Dumbfounding - I should have gone with a cheap local ISP
instead.
- Finaly managed to get PPP working via someone else'
thing. Magicaly Red Hat turn off chat PPP debugging by default
which sucks rocks. Furthermore, Australians seem to insist on
using 'Username:' intead of '[Ll]ogin:' which sucks even more
badly.
- Started pulling 16Mb of mail over the modem ...
hmm, committed libbonobo bits, started pushing some mail.
- Chewed mail - suprisingly little of interest so far,
amazing; you stop writing to people ... and they just stop
writing to you.
- J' arrived home, went for a nice run together
while dinner cooked itself in t'oven. Bible study, Bed.
- Watched 'Dr Dolittle 2' and various other
movies of dubious merit, but passing entertainment
value. Flight only 13 1/2 hours not 18 - excellent,
must have mis-calculated from East coast time somehow.
- Hacked bonobo-config around to cut and
paste the troublesome Any <-> XML code out of bonobo
( messed up by the UINode transition ), and moved it
into bonobo-config-utils.c so we can pass a doc node
around on the stack constantly - so we can set an
encoding - so that it will be UTF-8 clean; horay !
- Got peeved with bonobo-config as well,
hmm - not good. Somewhat highly excited about seeing
J' again after so long.
- Finaly arrived - managed to go through the
'Goods to declare' section without being charged duty -
horay.
- Loitered outside by the Exchange desk or
'Foreign Money' counter as the terminaly ethnocentric
Americans would say.
- The lovely lady arrived shortly afterwards
from an unexpected direction - wonderful to hold her in
my arms again after so long; wow. I'd forgotten so many
wonderful things about her - it's quite silly really.

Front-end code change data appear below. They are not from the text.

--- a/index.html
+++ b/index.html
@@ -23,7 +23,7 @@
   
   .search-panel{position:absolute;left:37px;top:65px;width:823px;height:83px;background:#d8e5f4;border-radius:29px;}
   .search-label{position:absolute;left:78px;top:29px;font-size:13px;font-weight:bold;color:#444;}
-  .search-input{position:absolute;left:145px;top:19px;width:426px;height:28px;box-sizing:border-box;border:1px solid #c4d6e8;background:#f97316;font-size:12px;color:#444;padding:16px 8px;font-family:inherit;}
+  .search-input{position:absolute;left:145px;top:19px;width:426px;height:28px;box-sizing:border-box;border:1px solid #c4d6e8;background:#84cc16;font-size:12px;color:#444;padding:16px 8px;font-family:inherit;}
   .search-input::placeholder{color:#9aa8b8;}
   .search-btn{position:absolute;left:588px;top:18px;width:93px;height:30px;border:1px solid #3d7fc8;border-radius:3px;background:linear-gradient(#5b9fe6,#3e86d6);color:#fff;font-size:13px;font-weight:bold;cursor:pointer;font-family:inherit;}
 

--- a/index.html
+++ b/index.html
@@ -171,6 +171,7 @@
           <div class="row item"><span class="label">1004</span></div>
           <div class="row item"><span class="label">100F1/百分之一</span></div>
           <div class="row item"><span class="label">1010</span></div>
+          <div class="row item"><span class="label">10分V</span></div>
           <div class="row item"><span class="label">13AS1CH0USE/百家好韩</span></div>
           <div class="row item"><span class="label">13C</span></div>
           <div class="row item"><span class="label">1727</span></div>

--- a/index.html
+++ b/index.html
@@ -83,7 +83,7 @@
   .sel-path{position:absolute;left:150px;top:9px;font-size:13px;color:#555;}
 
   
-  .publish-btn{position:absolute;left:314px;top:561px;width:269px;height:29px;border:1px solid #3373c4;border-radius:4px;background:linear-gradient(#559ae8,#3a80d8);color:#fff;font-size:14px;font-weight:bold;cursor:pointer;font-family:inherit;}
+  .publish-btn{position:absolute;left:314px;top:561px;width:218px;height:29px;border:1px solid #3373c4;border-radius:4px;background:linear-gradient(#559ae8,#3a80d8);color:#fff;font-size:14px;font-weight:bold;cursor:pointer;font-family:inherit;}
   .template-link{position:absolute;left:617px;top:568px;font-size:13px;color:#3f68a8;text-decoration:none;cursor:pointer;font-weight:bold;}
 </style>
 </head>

- Bus, then train, then taxi home & a nice cup
o' tea. Admired the nice flat, unpacked, need to buy a
modem. Got back to bonobo-config, eating 'top deck' [
another excellent non-Nestle chocolate from Cadburies ],
and drinking tea.
- Off to her house group, had a great time,
lift back to bed.
- This day lost in action; crossing the intl.
date line - hey ho, perhaps I'll get it back going the
other way sometime. Swallowed several Aspirin to fend
off the DVTs.
- Up early, an American breakfast, packed, and
off to the Caltrain. Fixed some encoding issues in the new
UI xml code ...
- Struggled around SFO trying to find an open
internet cafe with a working connection; apparently today
is a national holiday. Finaly found a "DSL internet cafe"
only to find it had a horrendous, evil custom interface,
and wouldn't co-operate whatsoever with DHCP / trying to
see what was behind the thing. Got bored, and went to the
Airport.
- Having had several first hand experiences with
'American' I decided to get on standby for a much, much
earlier flight. Got to LA with 5 hours before the next
flight. LA looks typicaly uninteresting, and smoggy.
- Sat about mangling GType beyond recognisation.
Problem is - since a GType is an guint32 we have to do
loads of tedious locking before operating on the type -
locking ~= 40% of the profile.
- Easy to solve - make GType a gpointer, then
we can propagate the invariants we are passed; such as
an Object isn't freed while it's passed to you [ and hence
it's type data isn't ], and we can just walk the tree with
impunity totaly without locking most times. So far it's
looking almost binary compat for 32bit machines.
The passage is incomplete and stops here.